SOT Past President Linda S. Birnbaum, PhD, DABT, ATS, announced her retirement as Director of the National Institute of Environmental Health Sciences (NIEHS) this week, a position she has held for over 10 years. On her behalf, I wanted to share the message that was shared with her NIEHS colleagues regarding her retirement and plans for the future. Linda has been a driving force in toxicology, positively impacting the science we do and advancing careers as both a mentor and shining paragon. We wish her the best as she transitions to this new phase of her life and look forward to continuing working with her in her new role. –Ronald N. Hines, PhD, 2019–2020 SOT President
With much excitement, but also sadness, I write to let you know that I will be retiring as Director of NIEHS and NTP on October 3, 2019. I have loved serving as the institute’s Director for the past 10 1/2 years. NIEHS is a wonderful organization in all ways, especially the people, including terrific supporters and partners like you.
Together we do exciting, innovative, creative, and impactful work with a focus on preventing disease and disability from environmental hazards. You have all heard me say, many times, that it is better to prevent a disease than to have to treat it, and that it’s easier to change your environment than to change your genes.
I want to assure you that I leave NIEHS in capable hands. I have had the great fortune to hire everyone on the NIEHS leadership team, and each one brings incredible enthusiasm, knowledge, and a shared vision to their roles. The institute is truly functioning as “One NIEHS,” not doing the same things, but working in harmony to make the whole bigger than the sum of its parts. Thanks to you for contributing to our efforts.
Next month, I will have served 40 years in the federal government. My first 10.5 were here at NIEHS, as well as the past 10.5, and in the middle was 19 years at the US Environmental Protection Agency (US EPA)—down the road, and now across Discovery Lake. Initially, I was a senior staff fellow, received tenure, and built my own lab group in the fledging NTP. At US EPA, I headed the largest environmental health research division for 15 years, but served as the acting lead for all of the health divisions for a year, the “Human Studies” Division that conducted epidemiology and clinical studies, and then the risk assessment group in which I led a cross–US EPA effort re the largest Superfund site in the nation, the asbestos poisoning of Libby, Montana. For all of those years, I also had the honor to serve as adjunct faculty in the Toxicology Curriculum and the Department of Environmental Sciences and Engineering at UNC, and in the integrated Toxicology Program at Duke. Only during basketball season did this present a conflict! Then, in 2008, Dr. Zerhouni, the former director of NIH, recruited me back to NIEHS.
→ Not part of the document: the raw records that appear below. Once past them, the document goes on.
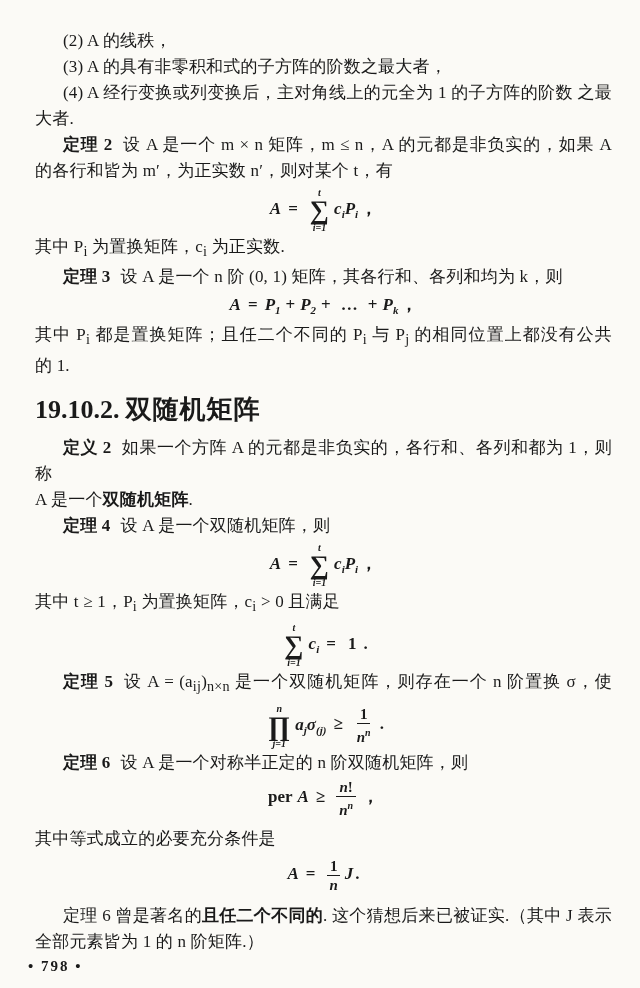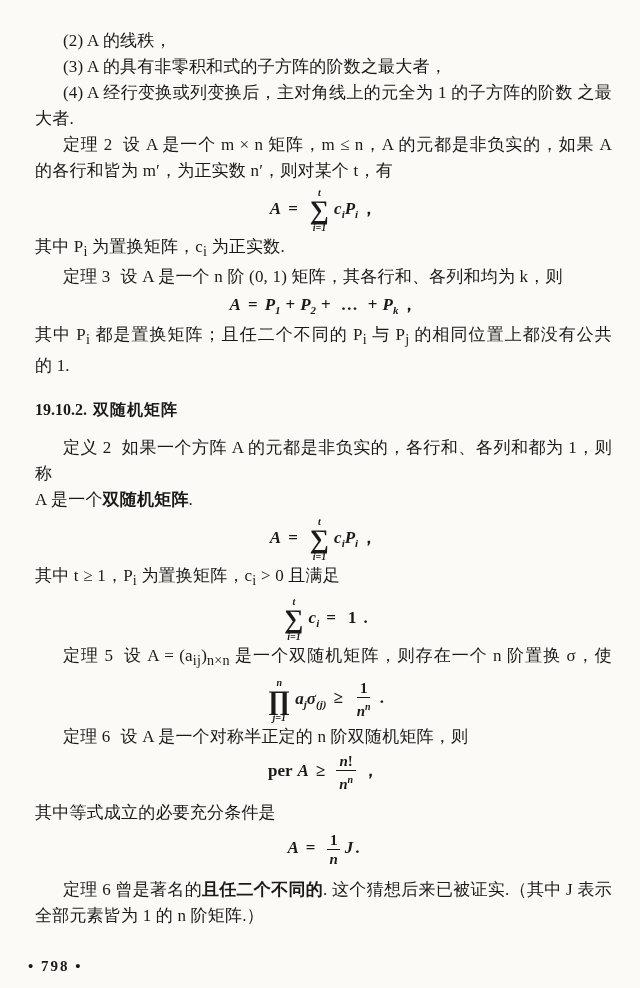"定理 2" .thm-label { font-weight: normal -> bold }
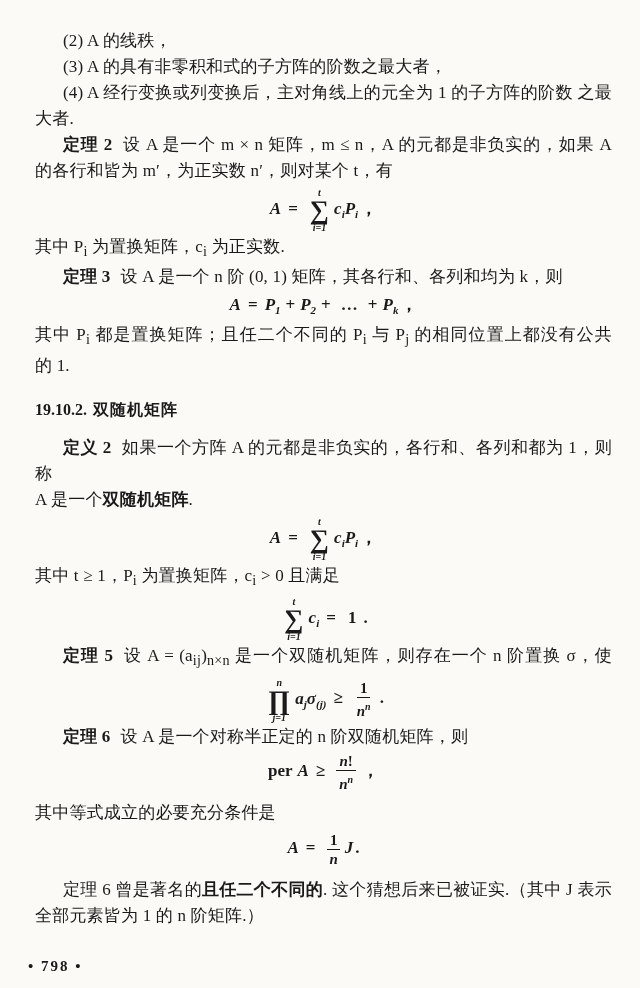"19.10.2. 双随机矩阵" h2.section { font-size: 16px -> 26px }
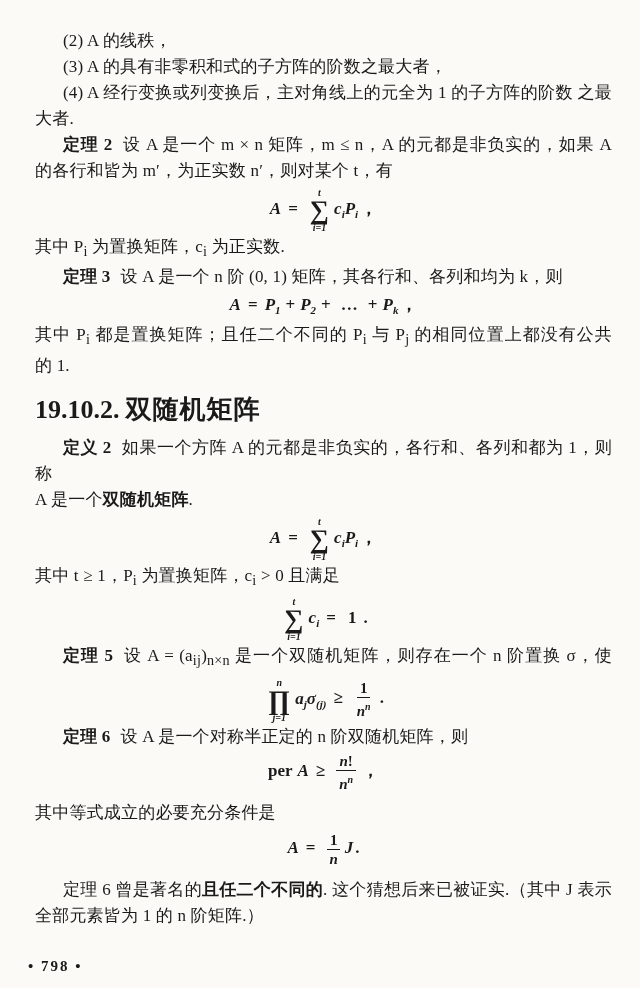"定理 4 设 A 是一个双随机矩阵，则" p.line { html: none -> <p><span>定理 4</span><span>设 A 是一个双随机矩阵，则</span></p> }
I am looking forward to the next stage of my life, but I am not walking away from NIEHS, or from science. I will spend the next two years wrapping up experiments in my laboratory, which I think is doing some really exciting work. Also, I intend to maintain some of my advisory and reviewing roles in various US and international institutions, and I intend to do some writing. I also hope to have a voice on current issues concerning environmental health, and maybe even get involved in politics as well.
So, I won’t say farewell (in three more months), but au revoir! I will continue to see and work with you all in the future.